In the wake of Kevin Ware’s tibia fracture most foul in the Madness of March ™, once again the age-old American tradition of debating just how evil the NCAA is has started. And boy, howdy, is it ever a solid rehashing of the same old arguments for or against players being paid, spat out by TV and radio pundits, and called in on by their listeners - myself excluded. I have never called in on a radio show and I never will. In fact, as soon as a sports radio personality says something similar to, “Let’s take some calls,” or, “Let’s go to the phones,” my hand immediately goes to the volume knob and turns it sharply in a counter-clockwise manner. You see, I have absolutely zero interest in listening to the opinion of “Sports-Dog” from Buttfuck, Suburbia communicated via a semi-operable Bluetooth device jammed in his ear as he drives home from his job as a high school janitor to his overweight wife and precious twenty-four pack of MGD which he will drink half of and then wish longingly for the sweet embrace of death so he can go to heaven and be a sixteen-year-old varsity football star at the same high school and thrash hymens to his heart’s content. But he just passes out and wakes up the next day and does the same shit over again.

But as this is my website, and you don’t have to listen to my voice, and you have clearly chosen to keep reading this far, and are probably the only person who will read this article, I will submit my opinion into the hopper regarding the issue of student athlete pay:

  1. No. College athletes should not be paid.
  2. Why do I say no? I’ll list the reasons below:
    They are probably in college for free. That, in case you have been living in a cave or are from Alabama, is really expensive.
  3. They are handsomely compensated in vaginal access.
  4. They get to be on TV.
  5. If they are of sufficient caliber, they stand to one day get paid millions of dollars for doing things that most other people do for fun and exercise. 
  6. If they aren’t of said caliber, said athlete will have a highly-useful communications degree to fall back on and will be more than qualified to take a police or fire test, probably fail it, and actually work for a living. Most likely as a high school janitor.

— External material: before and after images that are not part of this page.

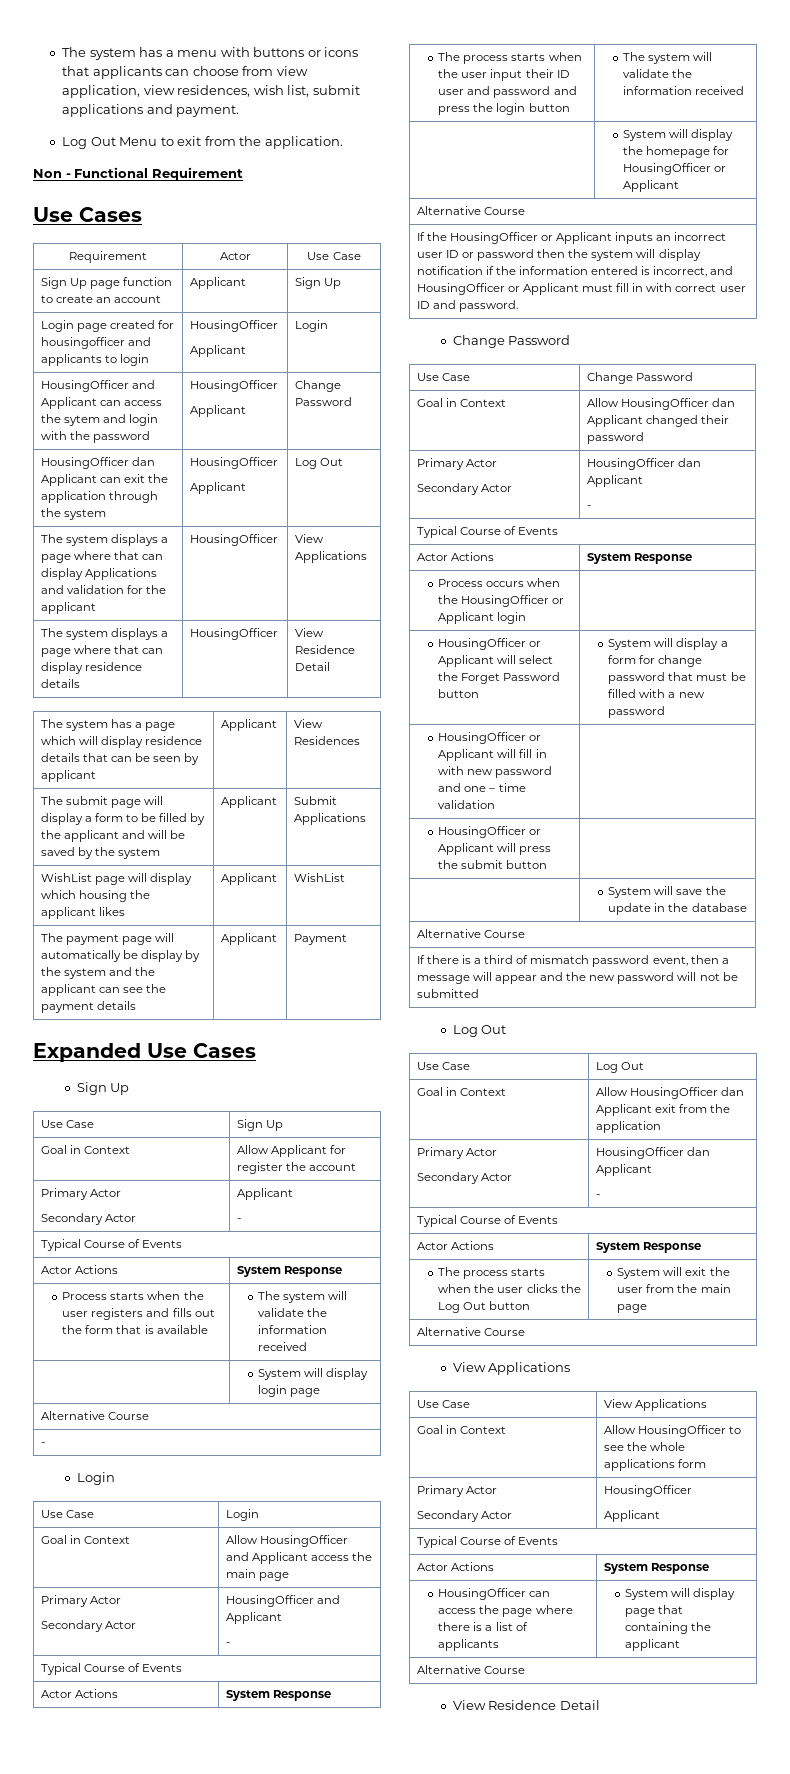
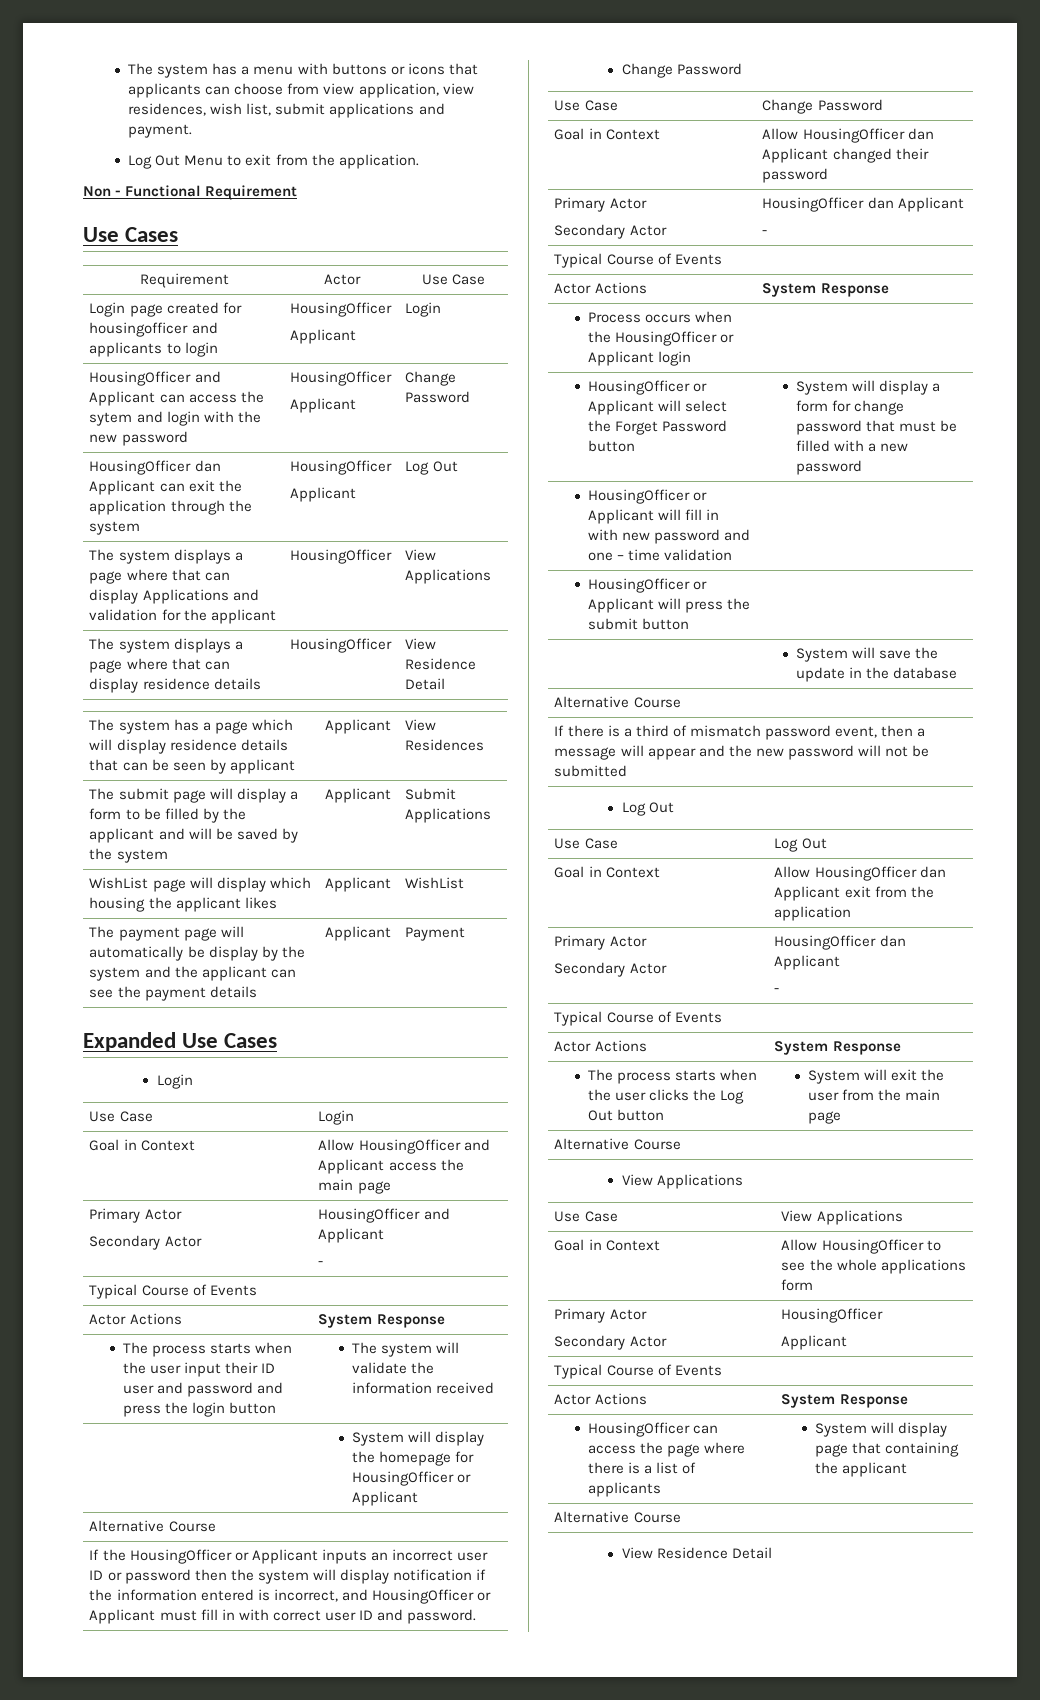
- Sign Up page function to create an account | Applicant | Sign Up
- HousingOfficer and Applicant can access the sytem and login with the password | HousingOfficer
+ HousingOfficer and Applicant can access the sytem and login with the new password | HousingOfficer
  Expanded Use Cases
- Sign Up
- Use Case | Sign Up
- Goal in Context | Allow Applicant for register the account
- Primary Actor
- Secondary Actor | Applicant
- -
- Typical Course of Events
- Actor Actions | System Response
- Process starts when the user registers and fills out the form that is available | The system will validate the information received
- | System will display login page
- Alternative Course
- -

Don’t get me wrong. I understand that A. the NCAA makes a KILLING by televising college sports, via merchandising and via the video game revenues and B. that the NCAA management and coaching staff are handsomely compensated for doing things that don’t expose them to the risk of one’s tibia thrusting through one’s shin on a national broadcast so we can all watch it over and over again on Deadspin thereafter. However, what I take away from this counter-argument is that the corporation that is the NCAA is evil because of the amount of money it makes, not because student-athletes should be paid. How about we take away the money from the NCAA CEO, not throw it at the dudes/chicks on the bottom of the pyramid scheme?

Now, I’m not knocking jocks. I get it. Sports are fun. Sports are a passion for many. Sports can be a career for a select, gifted few. But you have to pay your dues first before you get to that level because, frankly, in the grand scheme of things athletics just aren’t that important to society as a whole. All those nerds in the laboratories and classrooms of the university that the athlete is playing for are the ones who can potentially cure cancer or colonize Mars. And the student-athlete is helping pay for said nerds to have better laboratories and classrooms so they can make sure we don’t all die of cancer in the harsh Martian winter.

And if we were to pay student athletes, well, then they instantly become professional athletes. That means that NCAA athletics essentially become another NBA D-league or AAA ball club or Canadian Football League or ECHL or whatnots. And while many may not have a problem with this, I tend to think that invariably people would lose interest because, honestly, it’s more fun to watch Clayton Kershaw pitch than Nameless McGee of the USC Trojans who stands no chance of making it any farther than the Phillies farm-system should he be drafted.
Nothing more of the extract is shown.